A Psalm for the Wild Built by Becky Chambers
Read before: No
Ownership: My best friend threw the book at me because I had to read it, she was right.
Ok, this is a book about a monk and a robot. But it is also a book about tea, about what offering someone a cup of tea is like and what it can provide relief, for listening to them. It is also a book about identity, about what defines humanity, a soul and conscience. It is about duties and expectations.
If you expect a light book, this is not for you despite it being relatively short. Because it is a book that will make you think and reconsider your whole life. You will wonder why you are not doing something else, or if you are truly happy.
Overall, the point of this book is about the purpose and about choices. What do humans need? It depends on who you ask and when. If I am terribly tired, I would say sleep or overall peace. But who knows what we really need. It is hard to talk for the whole of humanity, as much as we are a collective we are also a bunch of individuals and this book will make you think about all of this and more.

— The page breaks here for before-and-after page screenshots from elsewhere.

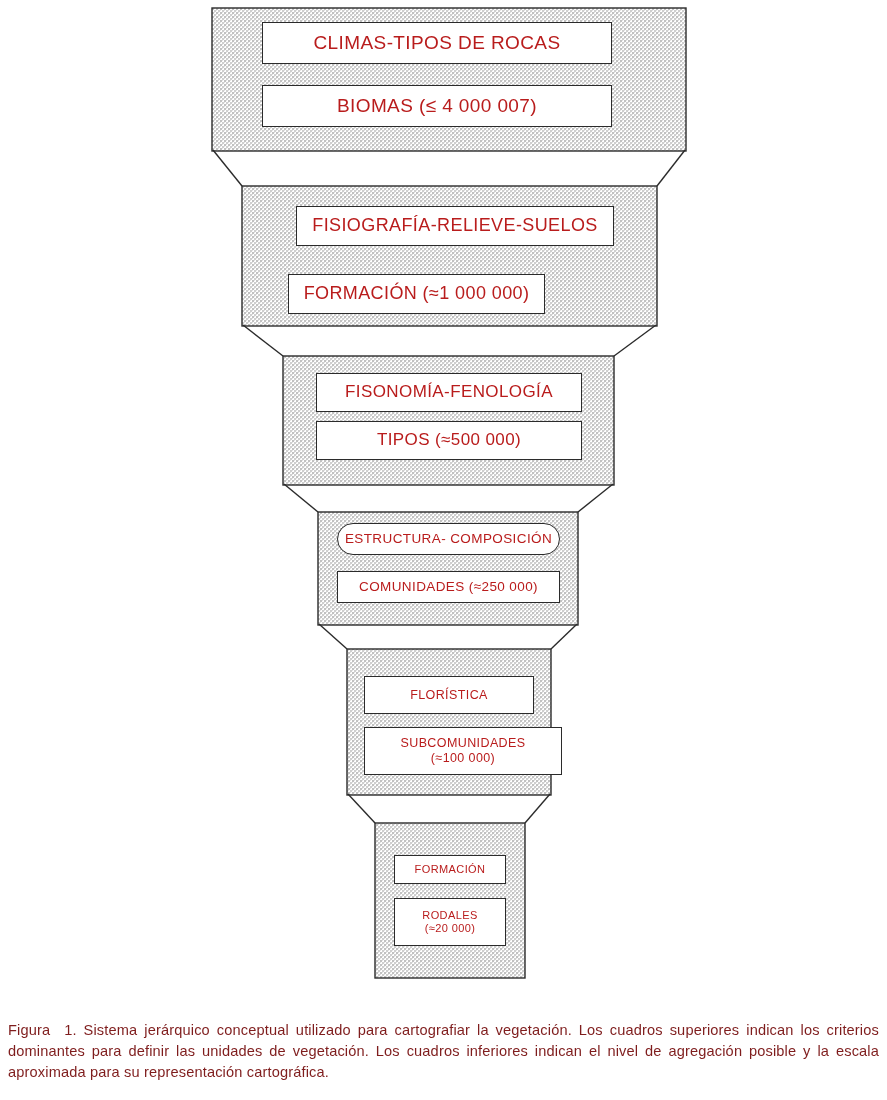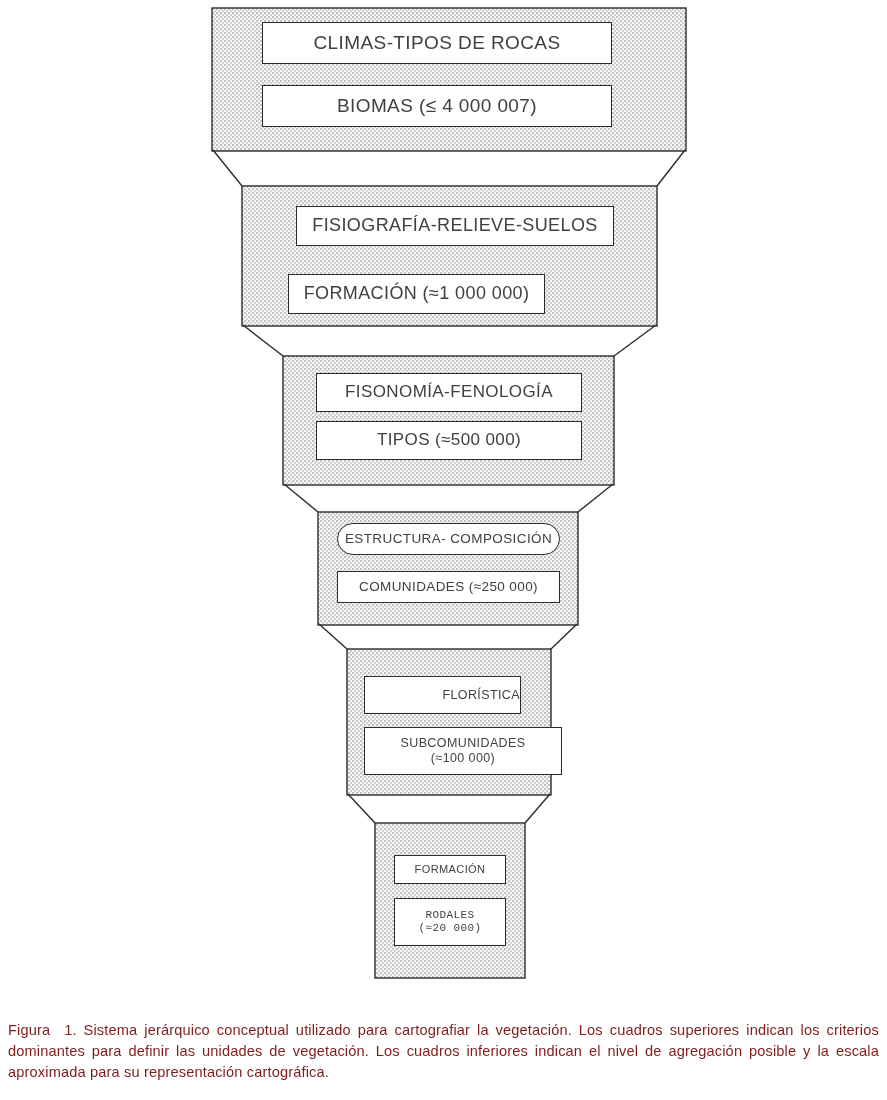"CLIMAS-TIPOS DE ROCAS" .level-label { color: #404040 -> #b91c1c }
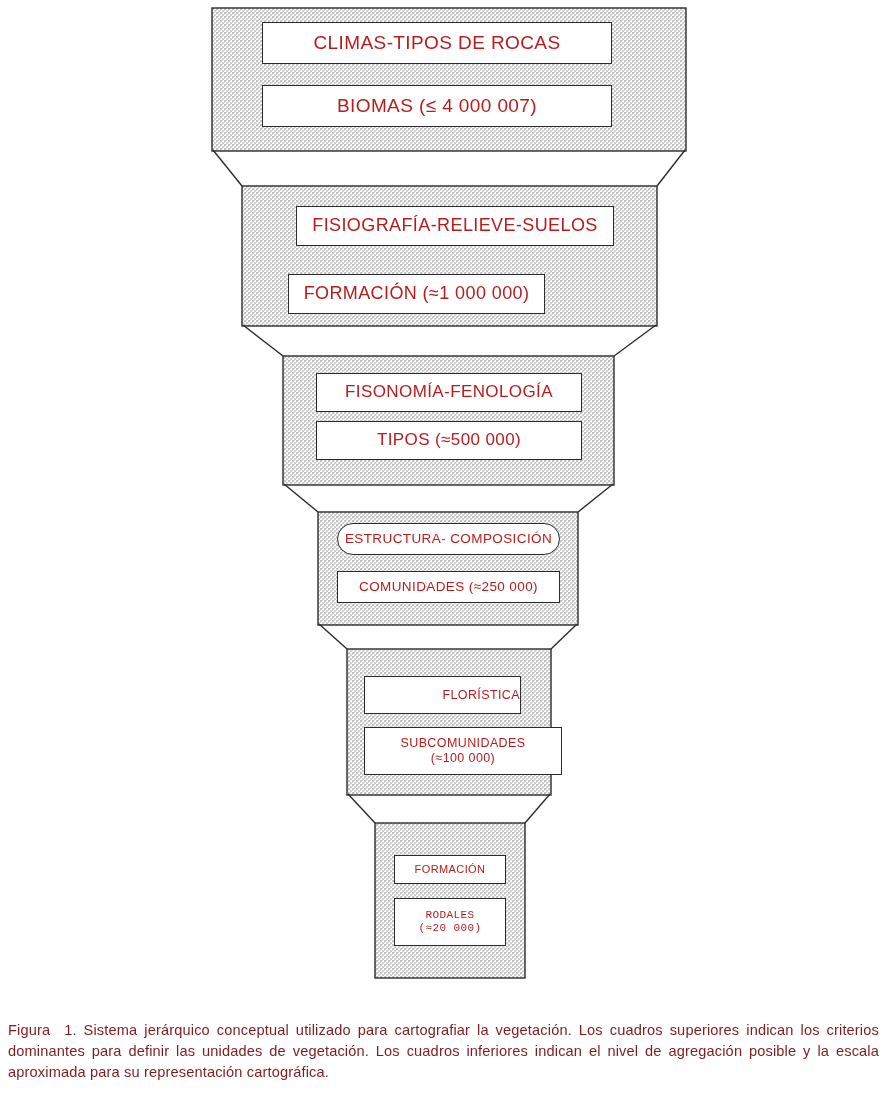"FLORÍSTICA" div.level-label { justify-content: flex-end -> none; width: 157px -> 170px }
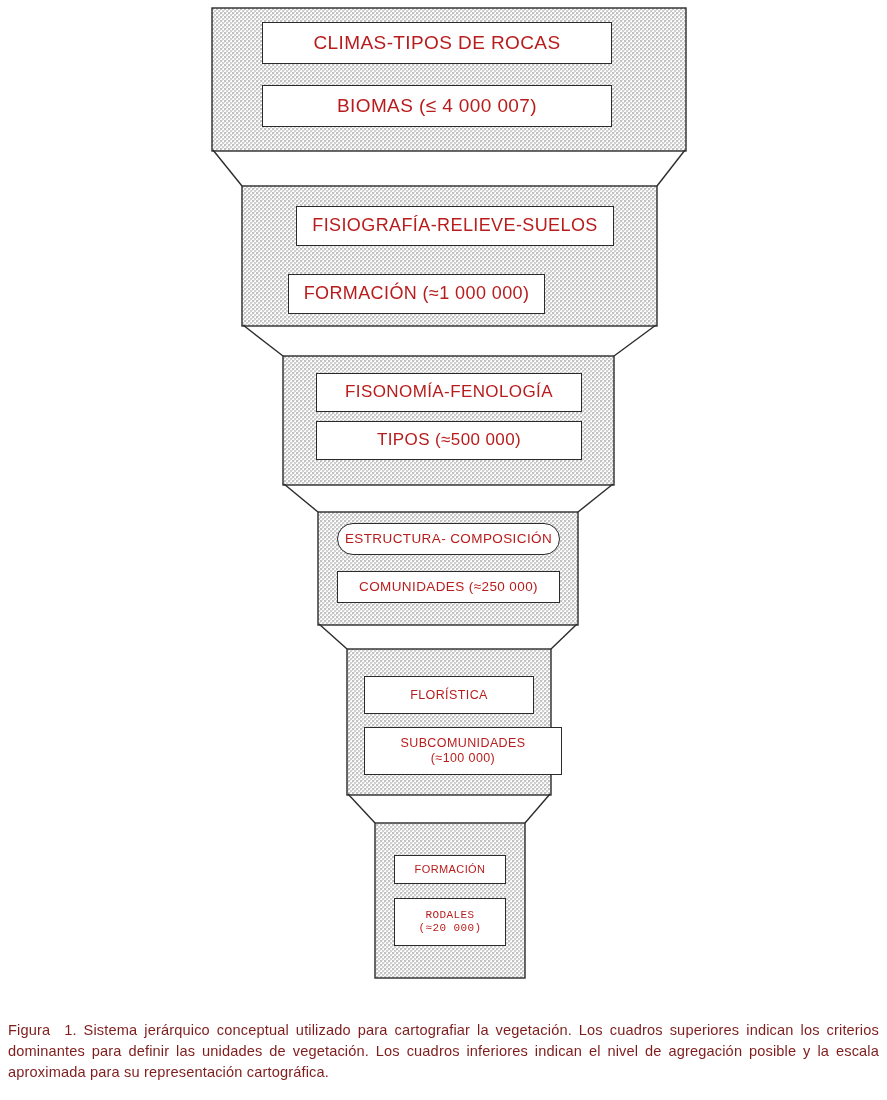"RODALES" div.level-label { font-family: Liberation Mono, monospace -> none }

Honestly, I cannot recommend it enough even though I can barely describe it without retelling the story.
But the main character is non-binary, serves tea and does their own mixes for a living moving around in a little wagon type thing that offers tea services and a friendly ear and delicious mixes to soothe the soul. I just loved the concept of this, and I wish I could do this tea mastery serving to others the right tea, perfect for their needs and the time of their lives.